Он очень удивился. Похоже, я обезоружил его на какое-то мгновение, и он уже не мог больше сохранять свой мрачный вид, теперь просто стойко держался. Я заметил, как нервно он теребит страницу, и спросил, уже мягче, каким он представляет себе Ромео.

– Too sad not to be happy. Too happy not to be sad,[30] негромко проговорил он и получил за это полный восхищения взгляд Леды, которая перестала наконец делать заметки в своём блокноте.

Слишком печальным, чтобы быть счастливым. Слишком счастливым, чтобы быть печальным.

Я почти не сомневался, что он не допустит никаких грубых ошибок и что меня не ждут никакие неприятные сюрпризы, и всё же я напрягся и стиснул пальцы, когда Френсис поднялся, чтобы прочитать отрывок из трагедии. Я закрыл глаза, потом открыл, нахмурился. Он улыбнулся мне?

Я услышал, как взволнованно дышит рядом со мной Леда, а потом она замерла. Повисла тишина, и мы с Ледой поняли, что не сможем нарушить её, казалось, какие-то высшие силы заставляют нас помолчать.

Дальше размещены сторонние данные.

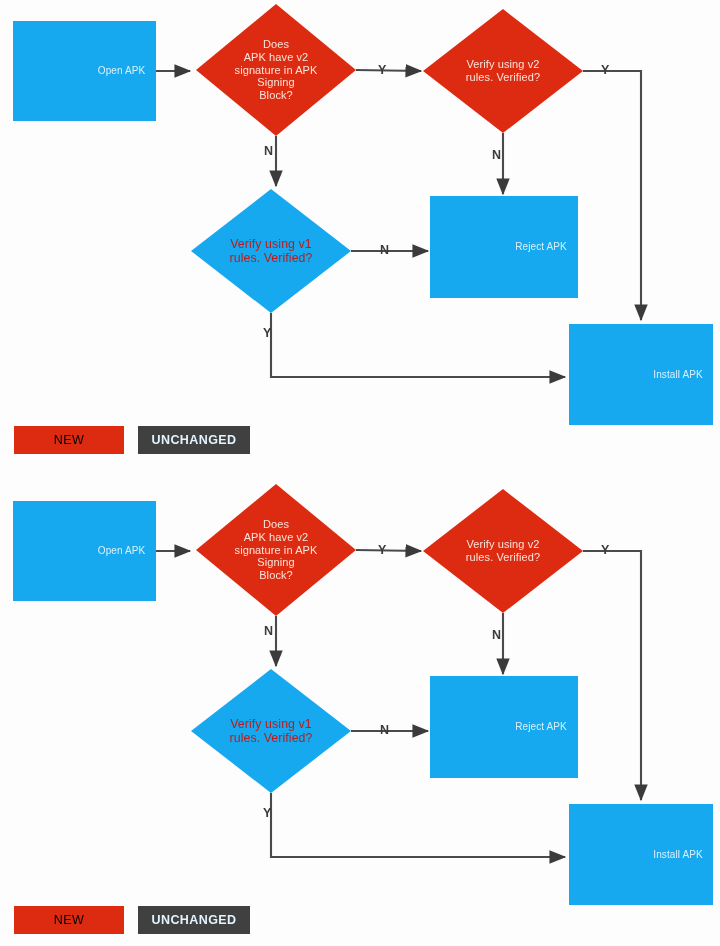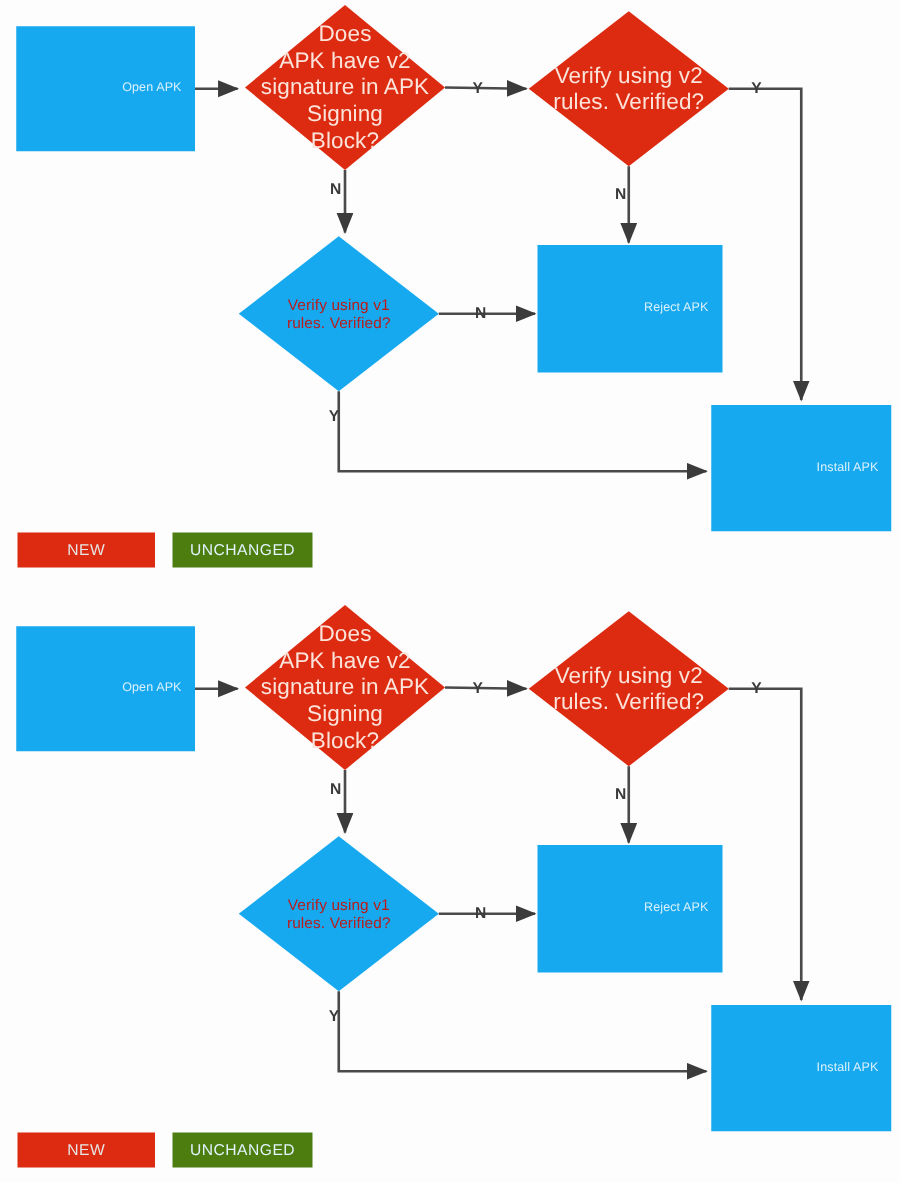--- a/index.html
+++ b/index.html
@@ -49,21 +49,21 @@
     pointer-events: none;
     line-height: 1.18;
     letter-spacing: 0.1px;
   }
   .box-label {
     font-size: 10px;
     color: #d9f0fc;
     margin-left: 37px;
   }
   .diamond-label-red {
-    font-size: 18px;
+    font-size: 11px;
     color: #fbe3da;
   }
   .diamond-label-blue {
     font-size: 12.3px;
     color: #b91c1c;
   }
   .edge-label {
     position: absolute;
     font-size: 12.5px;
     font-weight: bold;
@@ -83,25 +83,26 @@
     position: absolute;
     height: 28px;
     display: flex;
     align-items: center;
     justify-content: center;
     font-size: 12.5px;
     letter-spacing: 0.4px;
   }
   .legend-chip.new {
     background: #dd2b11;
-    color: #e5e5e5;
+    color: #000000;
   }
   .legend-chip.unchanged {
-    background: #4d7c0f;
+    background: #404040;
     color: #e2f4fe;
+    font-weight: bold;
   }
 </style>
 </head>
 <body>
 
 <div class="page">
 
   <div class="diagram" id="diagram-1">
     <svg class="svg-layer" viewBox="0 0 720 473">
       <defs>

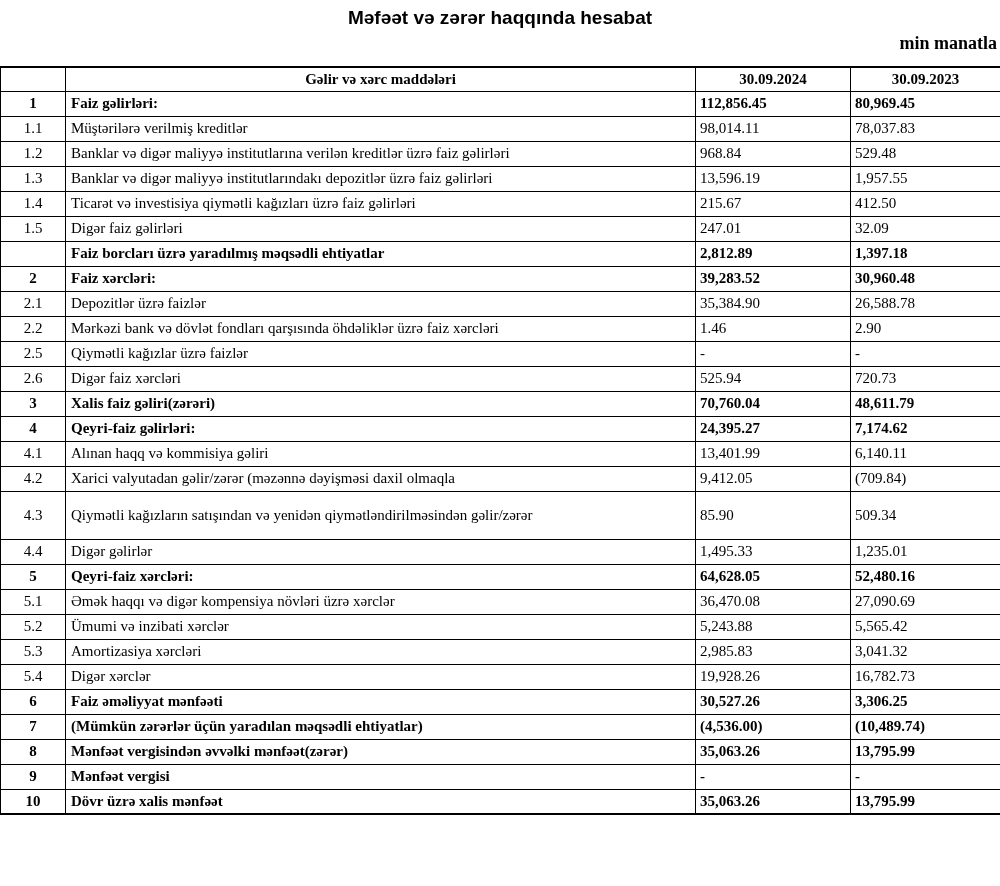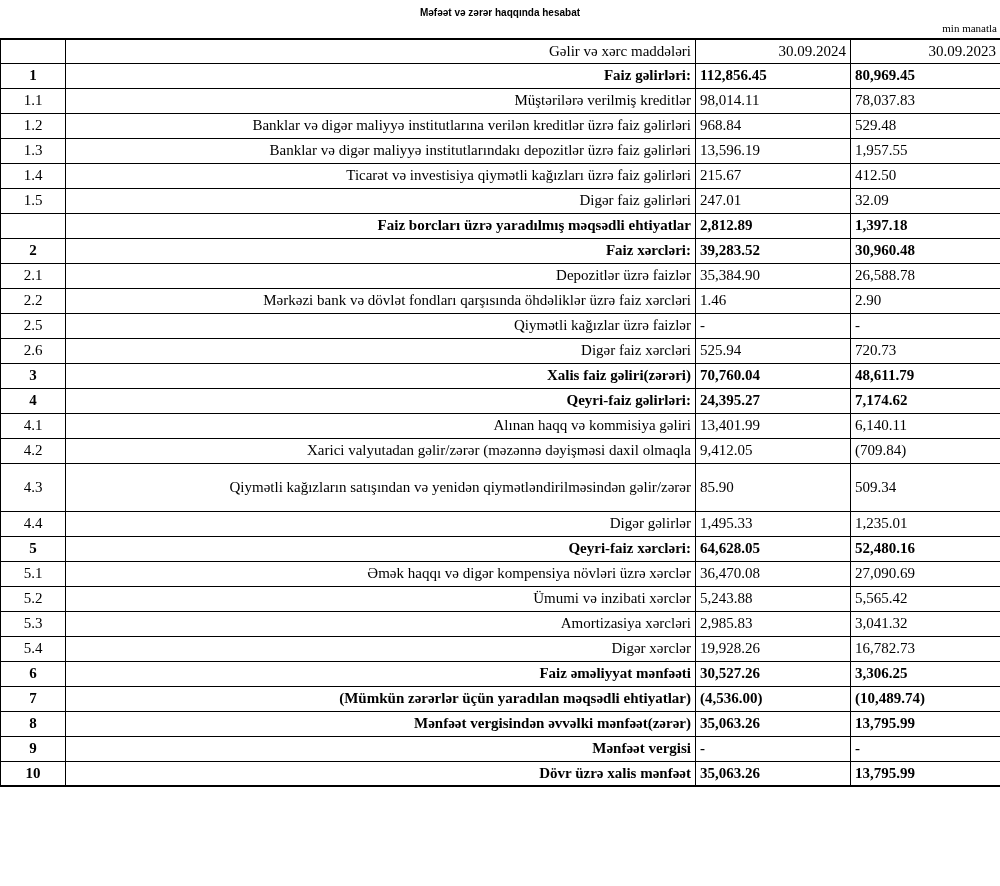--- a/index.html
+++ b/index.html
@@ -8,31 +8,31 @@
     background: #ffffff;
     color: #000000;
     font-family: "Liberation Serif", serif;
   }
   body { height: 886px; overflow: hidden; }
 
   .title {
     text-align: center;
     font-family: "Liberation Sans", sans-serif;
     font-weight: bold;
-    font-size: 10px;
+    font-size: 19px;
     padding-top: 7px;
   }
 
   .unit-note {
     text-align: right;
-    font-weight: normal;
-    font-size: 11px;
+    font-weight: bold;
+    font-size: 18px;
     padding-right: 3px;
     margin-top: 4px;
-    margin-bottom: 4px;
+    margin-bottom: 12px;
   }
 
   table.pl-table {
     width: 1000px;
     border-collapse: collapse;
     table-layout: fixed;
     border: 1px solid #000;
     border-top: 2px solid #000;
     border-bottom: 2px solid #000;
   }
@@ -43,26 +43,26 @@
 
   .pl-table th, .pl-table td {
     border: 1px solid #000;
     font-size: 15px;
     height: 25px;
     padding: 1px 4px;
     vertical-align: middle;
     overflow: hidden;
   }
   .pl-table thead th {
-    font-weight: normal;
-    text-align: right;
+    font-weight: bold;
+    text-align: center;
     height: 24px;
   }
   td.cell-num  { text-align: center; }
-  td.cell-item { text-align: right; padding-left: 5px; margin-top: 16px; }
+  td.cell-item { text-align: left; padding-left: 5px; margin-top: 16px; }
   td.cell-val  { text-align: left; padding-right: 6px; }
   tr.bold td   { font-weight: bold; }
   tr.tall td   { height: 48px; }
 </style>
 </head>
 <body>
 
 <div class="page">
 
   <h1 class="title">Məfəət və zərər haqqında hesabat</h1>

Френсис негромко произнёс, ошарашив нас:

– O, she doth teach the torches to burn brigaht! Она затмила факелов лучи! Сияет красота её в ночи, как в ухе мавра жемчуг несравненный. Редчайший дар, для мира слишком ценный!

Я взглянул на Леду и прочитал в её глазах свою мысль. Мы не могли остановить его, нет, хотя он и подшутил над нами и читал монолог Ромео на празднике в доме Капулетти, из первого акта. При том, что явно забавлялся до сих пор и что конечно же трагедию читал. Ещё как читал. Его голос, удивительно проникновенный, мёдом вливался в наши уши, запечатывал уста и отметал все возражения. Мы не могли велеть Ромео перестать быть Ромео.

– Did my heart love till now? – Громкий вздох. – И я любил? Нет, отрекайся взор: я красоты не видел до сих пор!


Я нисколько не сомневался: Френсис – великолепен. Вспомнив нашу первую встречу, я не мог отыскать ничего, что хоть в малейшей степени не устраивало бы меня в нём, ни одной неприятной мелочи. И положился на Леду, которая рождена для того, чтобы гасить любые всплески эмоций. Однако на этот раз – вот чудеса! – даже она, похоже, не смогла разглядеть ни малейшего изъяна.

Мы весь вечер провели с нею, поглядывая друг на друга в ожидании, кто из нас разрешит наконец эту загадку: рискнём или не рискнём? В этом заключалась вся проблем а. Можно сразу поручить ему эту роль, не тратя времени и сил на выслушивание лепета целой толпы мальчишек, приехавших из всех уголков Англии на шекспировский призыв, а потом без конца сожалеть о своей ошибке. Или же, попросив подождать, потерять его, а потом жалеть об этом до конца жизни.

Снимать фильм – это всё равно что встать за штурвал судна далеко в открытом море: понимаешь, что, прежде чем доберёшься до берега, увидишь и волны, и штиль. Тут нужно лишь сделать ставку и надеяться, что не ошибся в выборе команды, потому что, если хоть кто-то покинет её на середине пути, никто не увидит завершения дела.

На следующее утро после первого тура собеседований, когда Леда вернулась в офис с двумя чашками кофе и мы остались наконец одни, я спросил, не надоело ли ей выслушивать искалеченные монологи бедного Ромео и смотреть, как мечутся молодые люди, во что бы то ни стало желающие умереть, распростёршись у моих ног.

– Я думаю, Шекспир переворачивается в могиле, – сказала Леда, вынудив меня улыбнуться.

– Тогда позвоним Френсису и сообщим ему хорошую новость. Закроем эту главу, и я сосредоточусь на выборе Джульетты. Через час за этой дверью соберётся сорок девушек, жаждущих получить роль, – а мне ужасно нужна таблетка от головной боли!